The Voice of Blythewood & Fairfield County

Guest Editorial: Lock ’em up and throw away the key

Now that the state of South Carolina has three court-approved methods that a condemned convict can choose from to meet his maker, it’s curious lawmakers didn’t consider a tried-and-true method of execution so gruesome that it should be certain to have a deterrent effect: the guillotine.

Brack

South Carolina is scheduled to get back into the execution business Sept. 20 when a 46-year-old man, Freddie Eugene Owens, is set to die for the 1997 death and armed robbery of a Greenville store clerk. If there’s not some kind of delay in a state that hasn’t had an execution in 13 years, he’ll have a choice of dying by electrocution, lethal injection or firing squad, a new option approved by lawmakers in the last couple of years.

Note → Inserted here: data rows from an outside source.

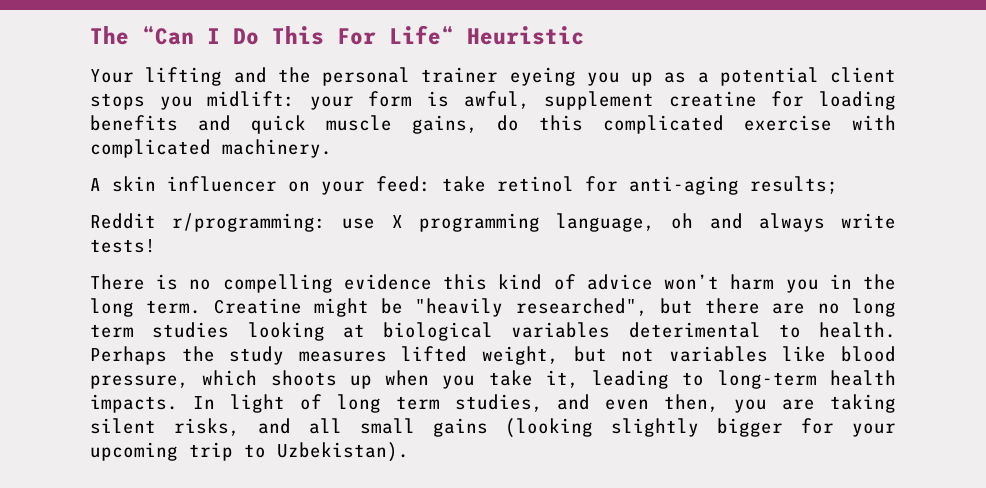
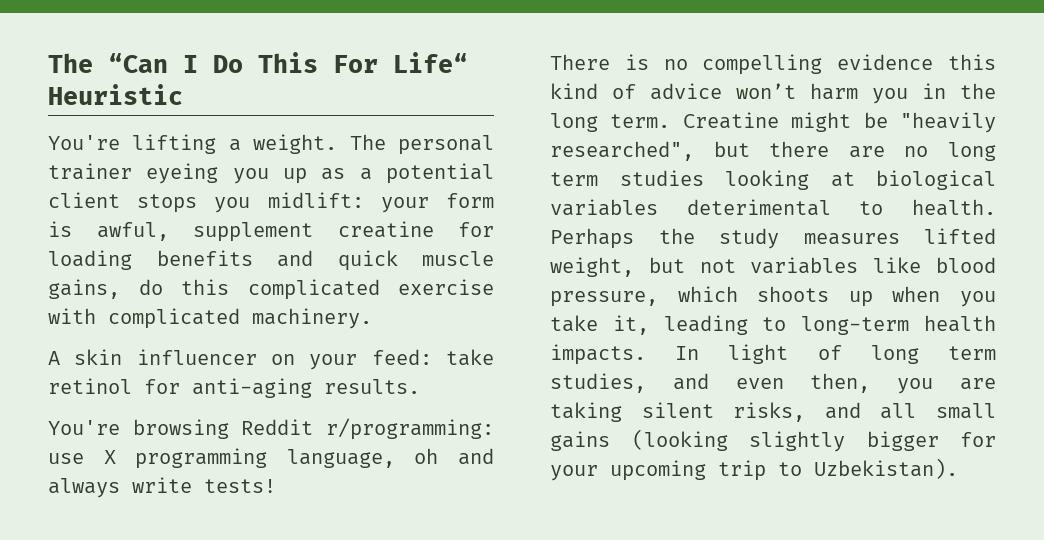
- Your lifting and the personal trainer eyeing you up as a potential client stops you midlift: your form is awful, supplement creatine for loading benefits and quick muscle gains, do this complicated exercise with complicated machinery.
+ You're lifting a weight. The personal trainer eyeing you up as a potential client stops you midlift: your form is awful, supplement creatine for loading benefits and quick muscle gains, do this complicated exercise with complicated machinery.
- A skin influencer on your feed: take retinol for anti-aging results;
- Reddit r/programming: use X programming language, oh and always write tests!
+ A skin influencer on your feed: take retinol for anti-aging results.
+ You're browsing Reddit r/programming: use X programming language, oh and always write tests!

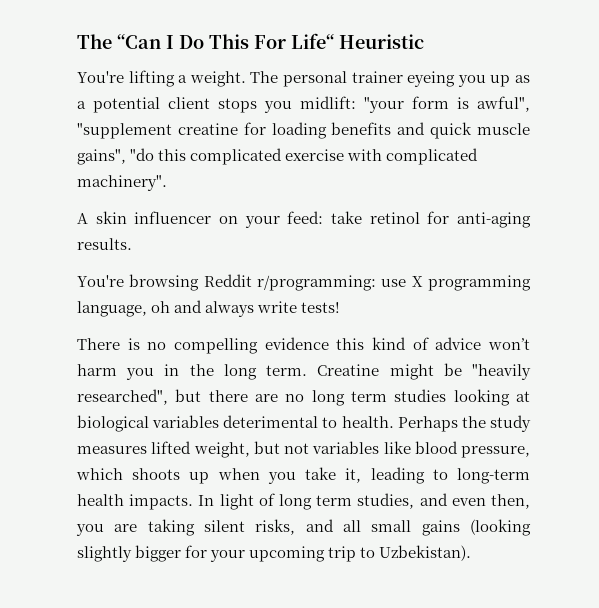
- The personal trainer eyeing you up as a potential client stops you midlift: your form is awful, supplement creatine for loading benefits and quick muscle gains, do this complicated exercise with complicated machinery.
+ The personal trainer eyeing you up as a potential client stops you midlift: "your form is awful", "supplement creatine for loading benefits and quick muscle gains", "do this complicated exercise with complicated machinery".

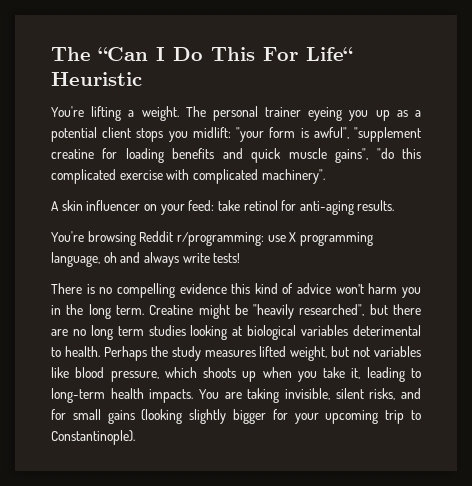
- In light of long term studies, and even then, you are taking silent risks, and all small gains (looking slightly bigger for your upcoming trip to Uzbekistan).
+ You are taking invisible, silent risks, and for small gains (looking slightly bigger for your upcoming trip to Constantinople).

We’ve never been clear exactly why there needed to be three choices since the end result is the same – and it seems kind of counterintuitive to worry about pain in executions since many people want to see those put to death to suffer for their crimes.

South Carolina’s execution process faced a slowdown when lethal injection was questioned a while back for being cruel and unusual punishment that caused pain and undue suffering. And then companies that supplied the drugs said they were out of them, but that really meant they didn’t want people to know which company supplied the drug. So the legislature passed a law to keep their identities secret. And along the way, lawmakers decided to add another method for inmates to choose from for good measure – in case the lethal injection reboot didn’t work.

Of course, who’s to say electrocutions haven’t been botched or that firing squads are pain-free?

Which brings us back to the guillotine, last used officially in 1977 when the French executed a Tunisian for a particularly brutal death in Marseille in 1974. Used during the Reign of Terror in the French Revolution, death by guillotine has awed and terrified the public for generations. According to a paper questioning whether death by guillotine was “the most gentle of lethal methods,” researchers concluded decapitation caused “nearly instant” loss of consciousness in humans and rats but “it is possible that the truth will never be fully known.”

 So, if you have reached this part of this commentary, you might be figuring out that discussing a return to the guillotine is a facetious suggestion to amplify the brutality of executing people.

State-directed executions should become a permanent thing of the past. They are brutal, discriminatory and political.

According to Amnesty International, almost 200 people sent to death row in the United States “have been later exonerated or released from death row on grounds of innocence. Others have been executed despite serious doubts about their guilt.”

The organization also claims execution as a deterrent “has been repeatedly discredited, and there is no evidence that the death penalty is any more effective in reducing crime than life imprisonment.”

Lock ‘em up and throw away the key, but let’s get rid of executions.

Andy Brack is editor and publisher of the Charleston City Paper.